▶ Task instructions: Filter the data below, keeping only lines that contain "határ".

▶ Given information:
•••••

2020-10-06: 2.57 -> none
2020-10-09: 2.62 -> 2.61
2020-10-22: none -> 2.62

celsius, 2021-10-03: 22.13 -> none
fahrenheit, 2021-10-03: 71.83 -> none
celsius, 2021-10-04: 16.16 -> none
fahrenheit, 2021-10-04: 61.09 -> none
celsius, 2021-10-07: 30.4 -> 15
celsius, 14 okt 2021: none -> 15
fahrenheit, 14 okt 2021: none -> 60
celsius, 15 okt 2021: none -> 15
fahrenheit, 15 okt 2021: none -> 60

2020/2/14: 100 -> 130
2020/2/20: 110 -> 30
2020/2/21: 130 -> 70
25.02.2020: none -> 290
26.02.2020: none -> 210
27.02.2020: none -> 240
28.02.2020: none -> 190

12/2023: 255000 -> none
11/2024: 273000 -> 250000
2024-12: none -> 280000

•••••

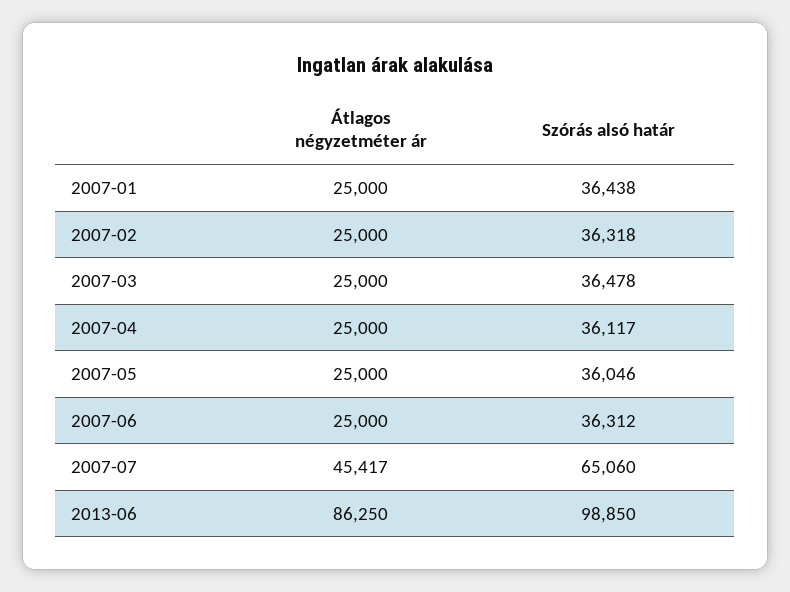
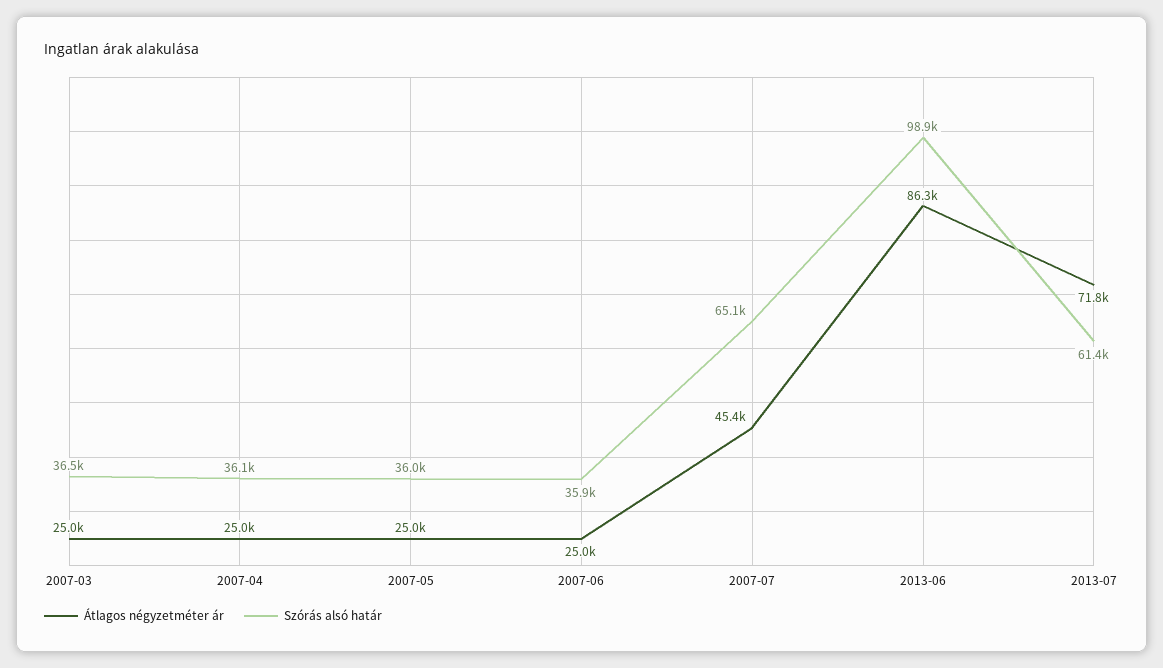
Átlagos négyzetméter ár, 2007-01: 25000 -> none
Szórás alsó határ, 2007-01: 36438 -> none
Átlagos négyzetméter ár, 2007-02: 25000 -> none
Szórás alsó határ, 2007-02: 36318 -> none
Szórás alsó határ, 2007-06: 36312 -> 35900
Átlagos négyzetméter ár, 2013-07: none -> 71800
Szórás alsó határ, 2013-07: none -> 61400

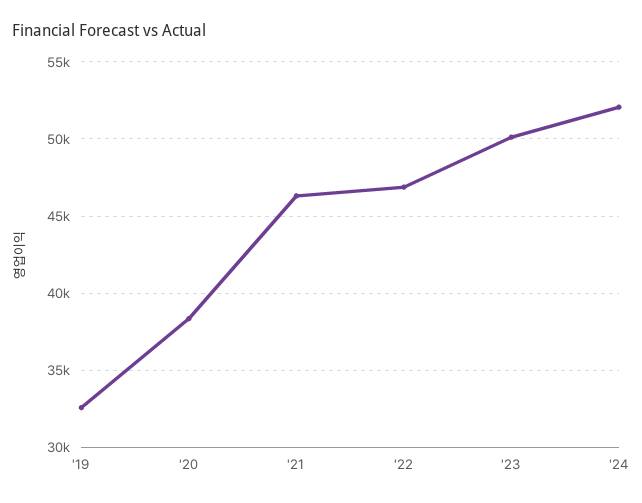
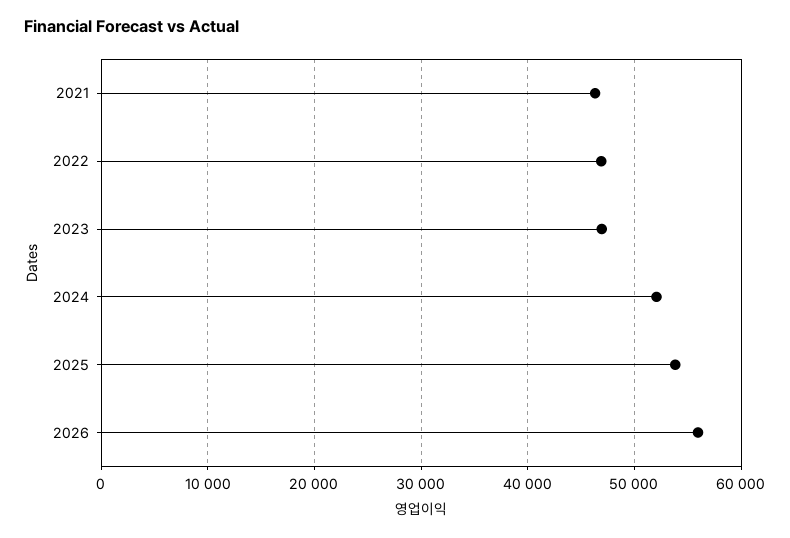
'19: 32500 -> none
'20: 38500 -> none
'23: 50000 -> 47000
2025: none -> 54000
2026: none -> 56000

•••••

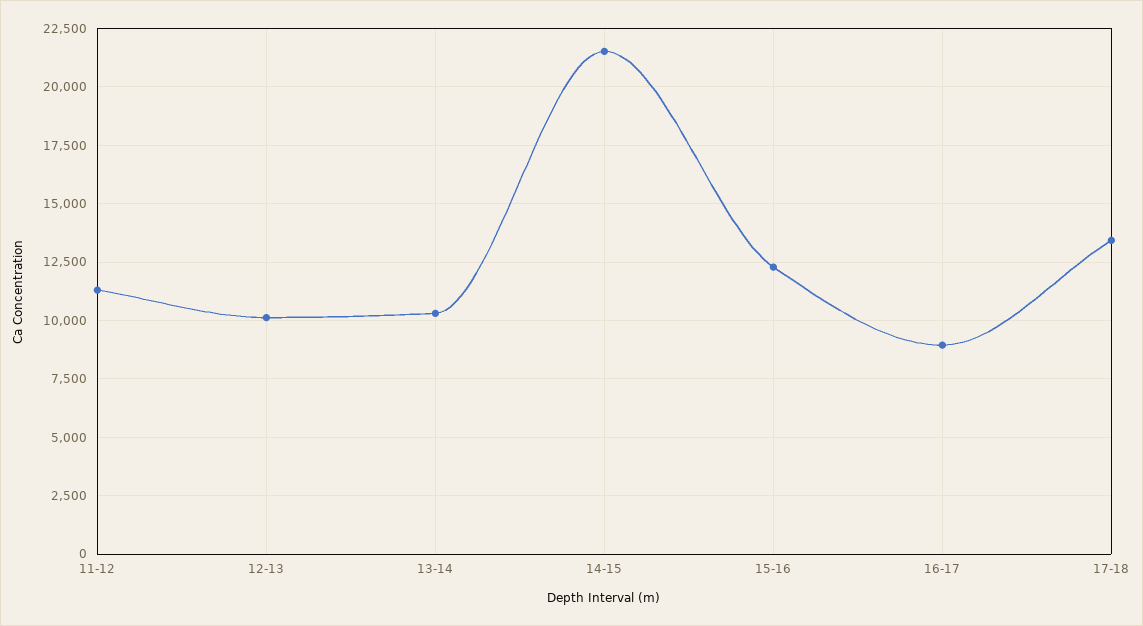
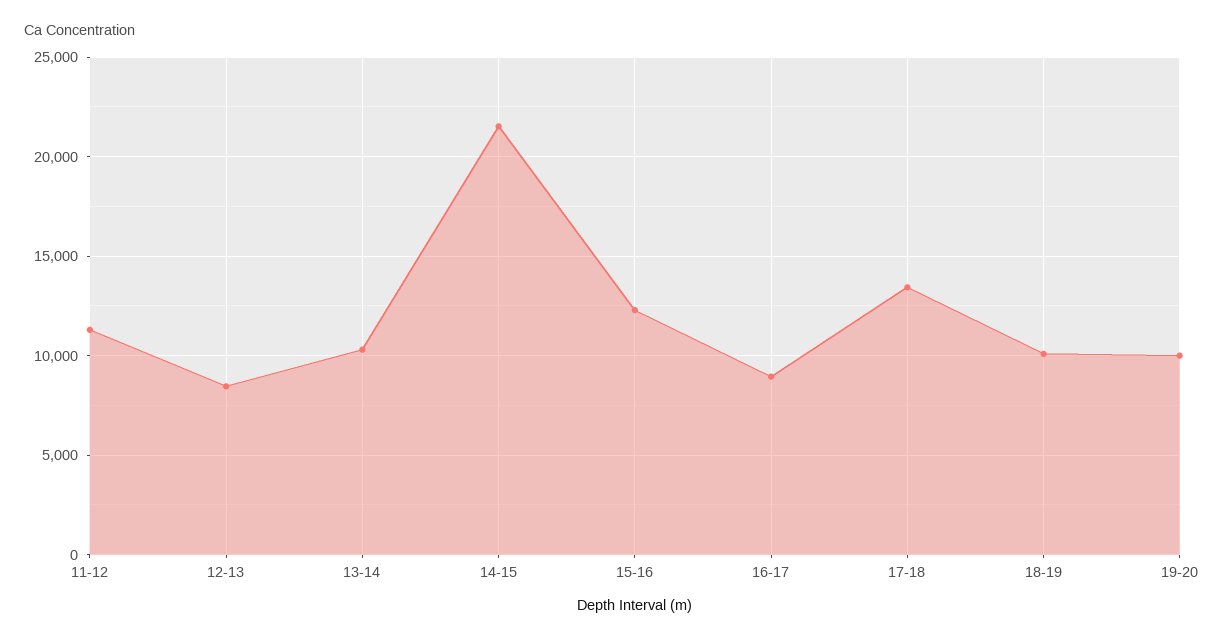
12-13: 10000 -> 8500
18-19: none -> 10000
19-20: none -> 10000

•••••

▶ Worked solution:
Szórás alsó határ, 2007-01: 36438 -> none
Szórás alsó határ, 2007-02: 36318 -> none
Szórás alsó határ, 2007-06: 36312 -> 35900
Szórás alsó határ, 2013-07: none -> 61400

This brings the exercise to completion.